• _Directions for this task_: Every line of the material must be restated exactly, though not its pictures.

------------------------------

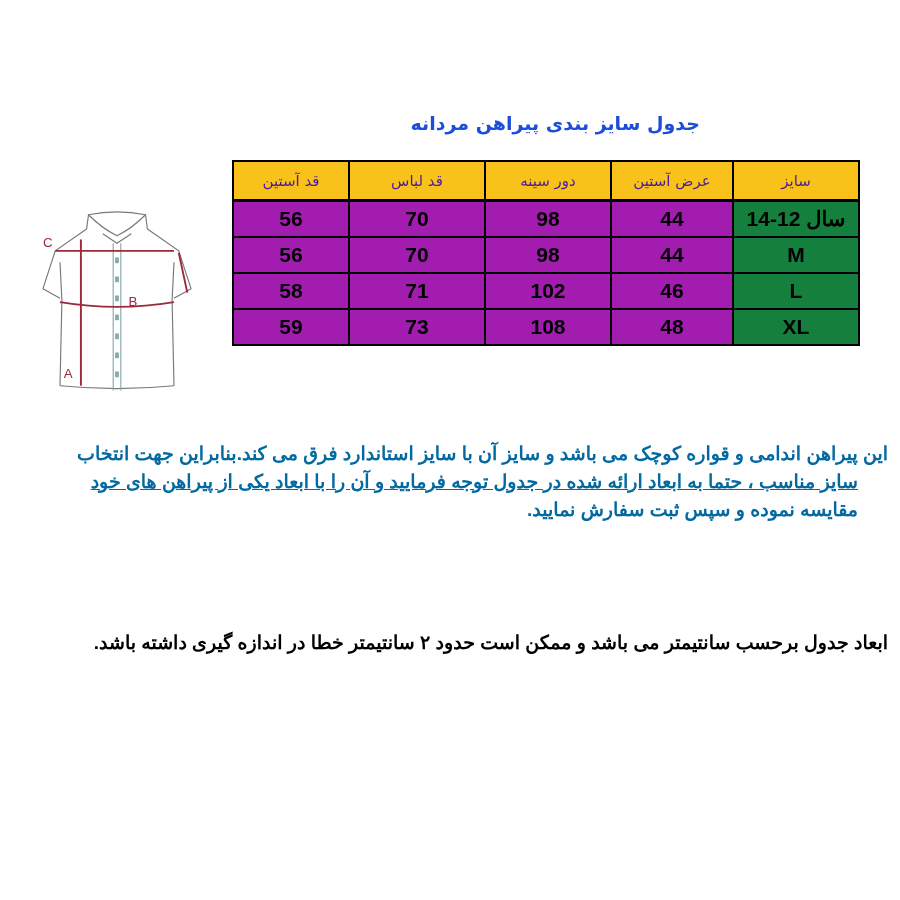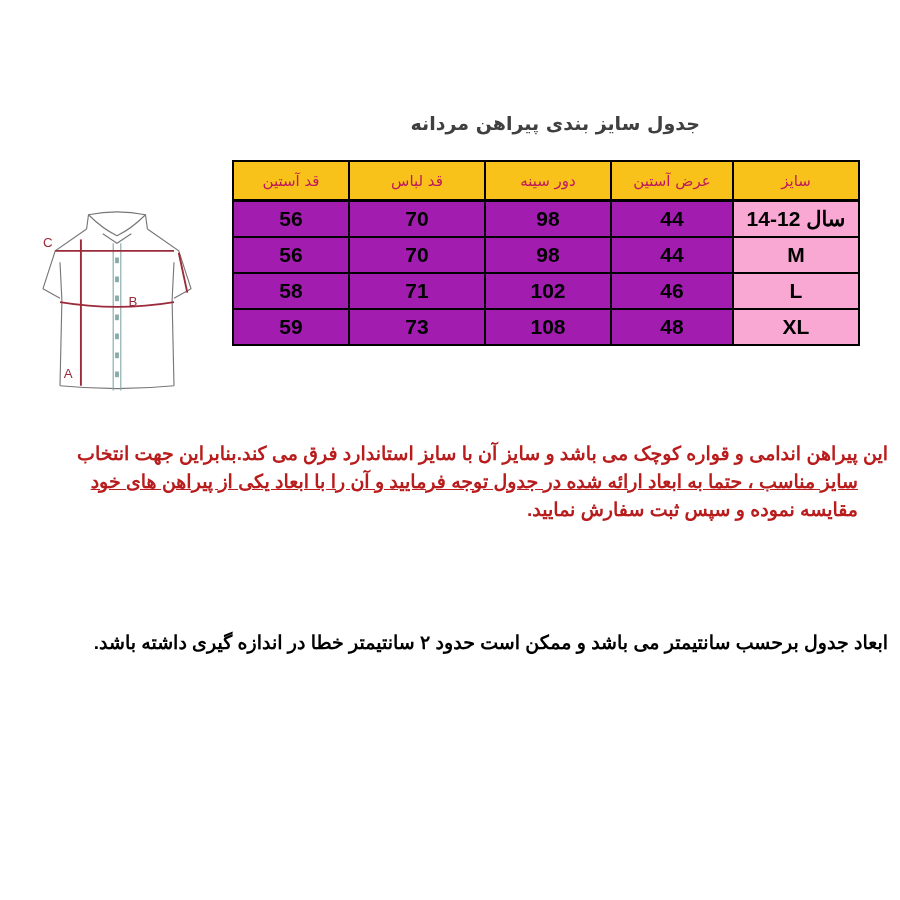--- a/index.html
+++ b/index.html
@@ -25,7 +25,7 @@
       font-family: "DejaVu Sans", sans-serif;
       font-size: 19px;
       font-weight: bold;
-      color: #404040;
+      color: #1d4ed8;
     }
     .size-table {
       position: absolute;

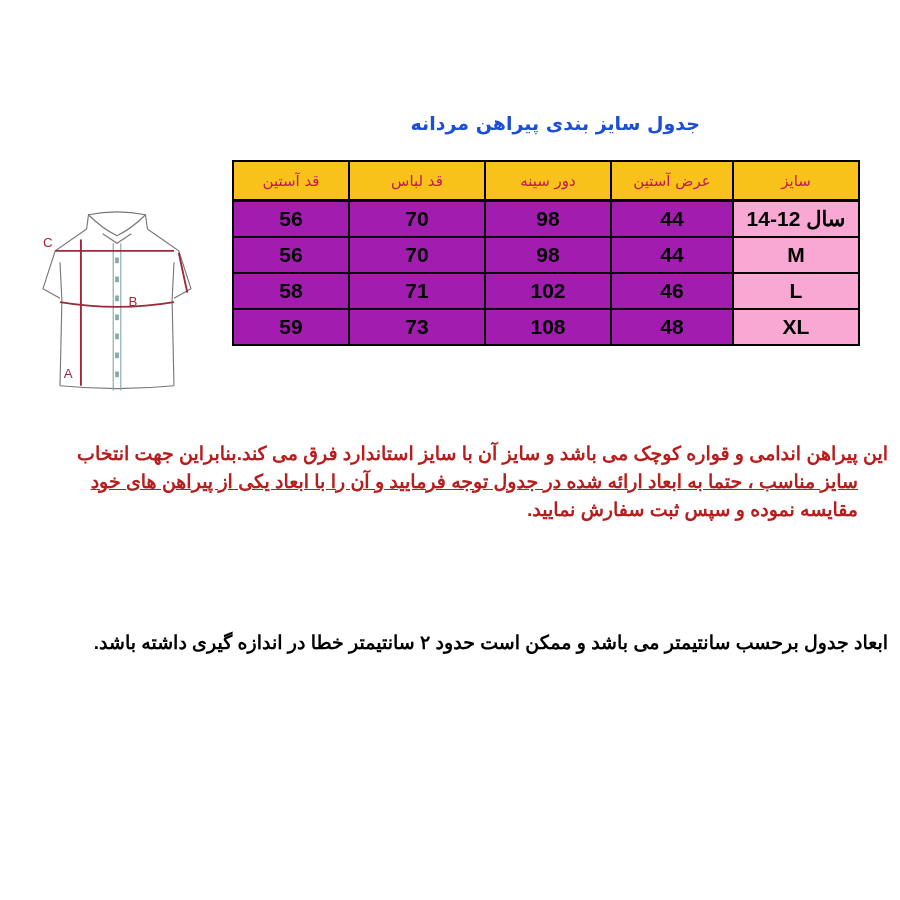--- a/index.html
+++ b/index.html
@@ -46,7 +46,7 @@
       height: 37px;
       font-weight: normal;
       font-size: 15px;
-      color: #be185d;
+      color: #4c1d95;
       direction: rtl;
     }
     .size-table td {

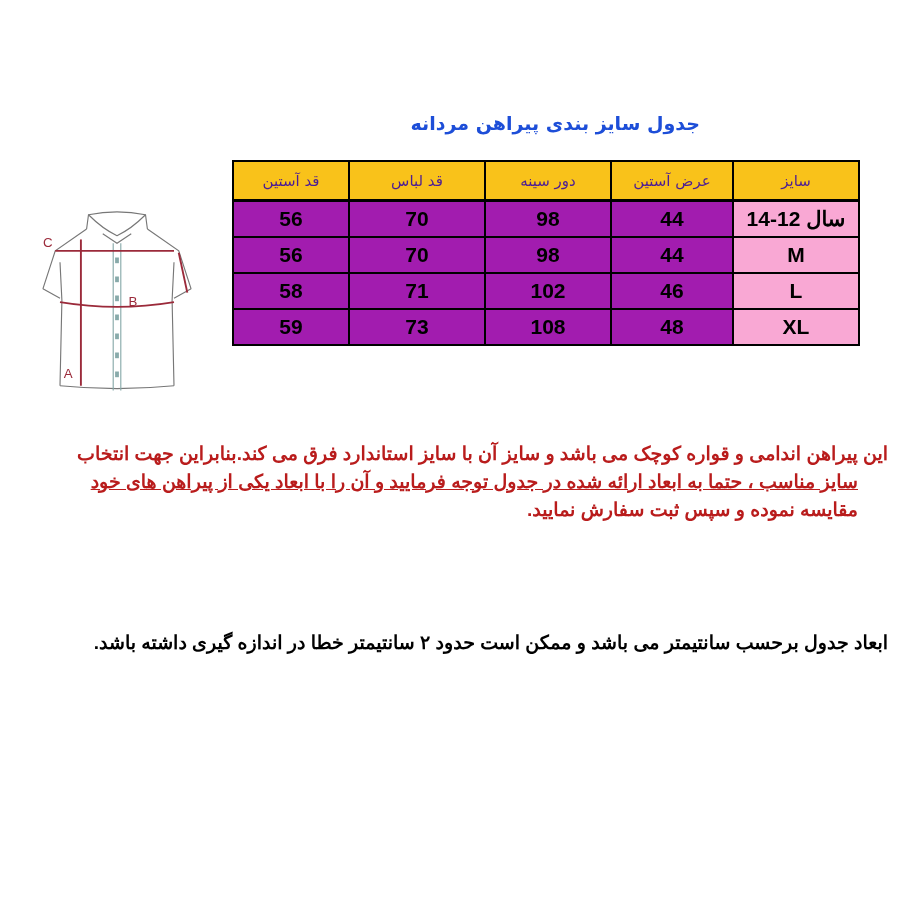--- a/index.html
+++ b/index.html
@@ -57,7 +57,7 @@
       background: #a21caf;
     }
     .size-table td.size-cell {
-      background: #f9a8d4;
+      background: #15803d;
       font-size: 21px;
     }
     .size-table td.size-cell .rtl {

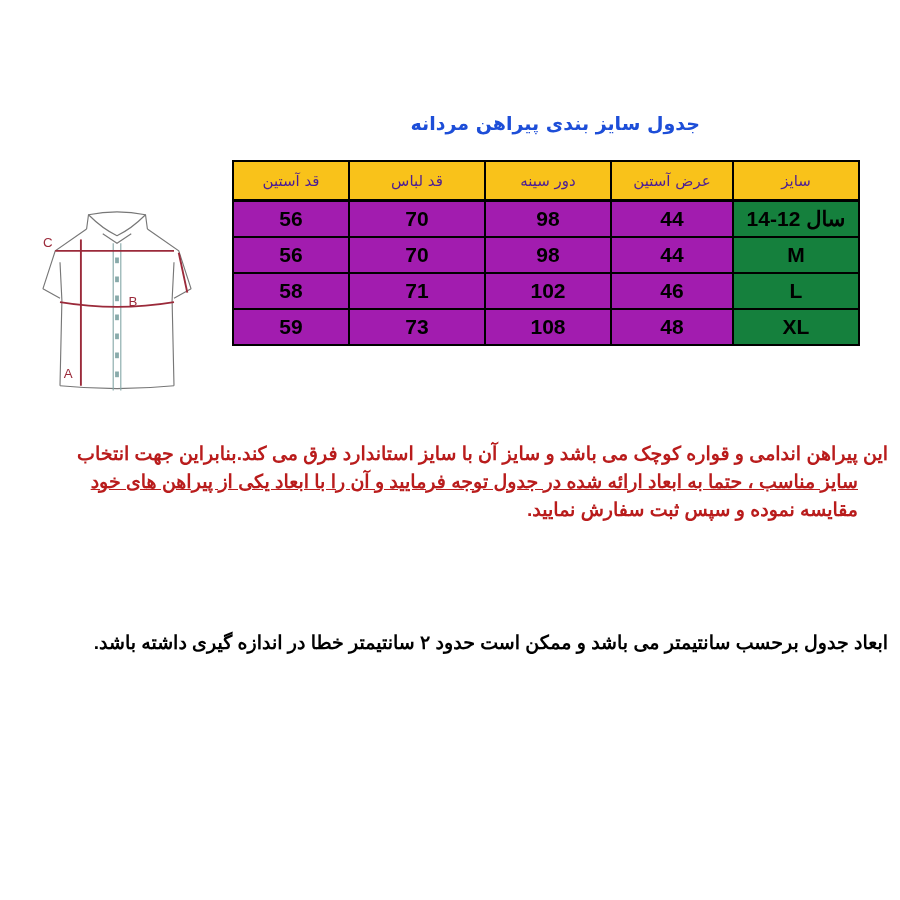--- a/index.html
+++ b/index.html
@@ -85,7 +85,7 @@
       font-weight: bold;
       font-size: 19px;
       line-height: 28px;
-      color: #b91c1c;
+      color: #0369a1;
     }
     .notice .line2 { padding-right: 30px; text-decoration: underline; }
     .notice .line3 { padding-right: 30px; }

------------------------------

• _Result for this task_:
--- a/index.html
+++ b/index.html
@@ -25,7 +25,7 @@
       font-family: "DejaVu Sans", sans-serif;
       font-size: 19px;
       font-weight: bold;
-      color: #404040;
+      color: #1d4ed8;
     }
     .size-table {
       position: absolute;

--- a/index.html
+++ b/index.html
@@ -46,7 +46,7 @@
       height: 37px;
       font-weight: normal;
       font-size: 15px;
-      color: #be185d;
+      color: #4c1d95;
       direction: rtl;
     }
     .size-table td {

--- a/index.html
+++ b/index.html
@@ -57,7 +57,7 @@
       background: #a21caf;
     }
     .size-table td.size-cell {
-      background: #f9a8d4;
+      background: #15803d;
       font-size: 21px;
     }
     .size-table td.size-cell .rtl {

--- a/index.html
+++ b/index.html
@@ -85,7 +85,7 @@
       font-weight: bold;
       font-size: 19px;
       line-height: 28px;
-      color: #b91c1c;
+      color: #0369a1;
     }
     .notice .line2 { padding-right: 30px; text-decoration: underline; }
     .notice .line3 { padding-right: 30px; }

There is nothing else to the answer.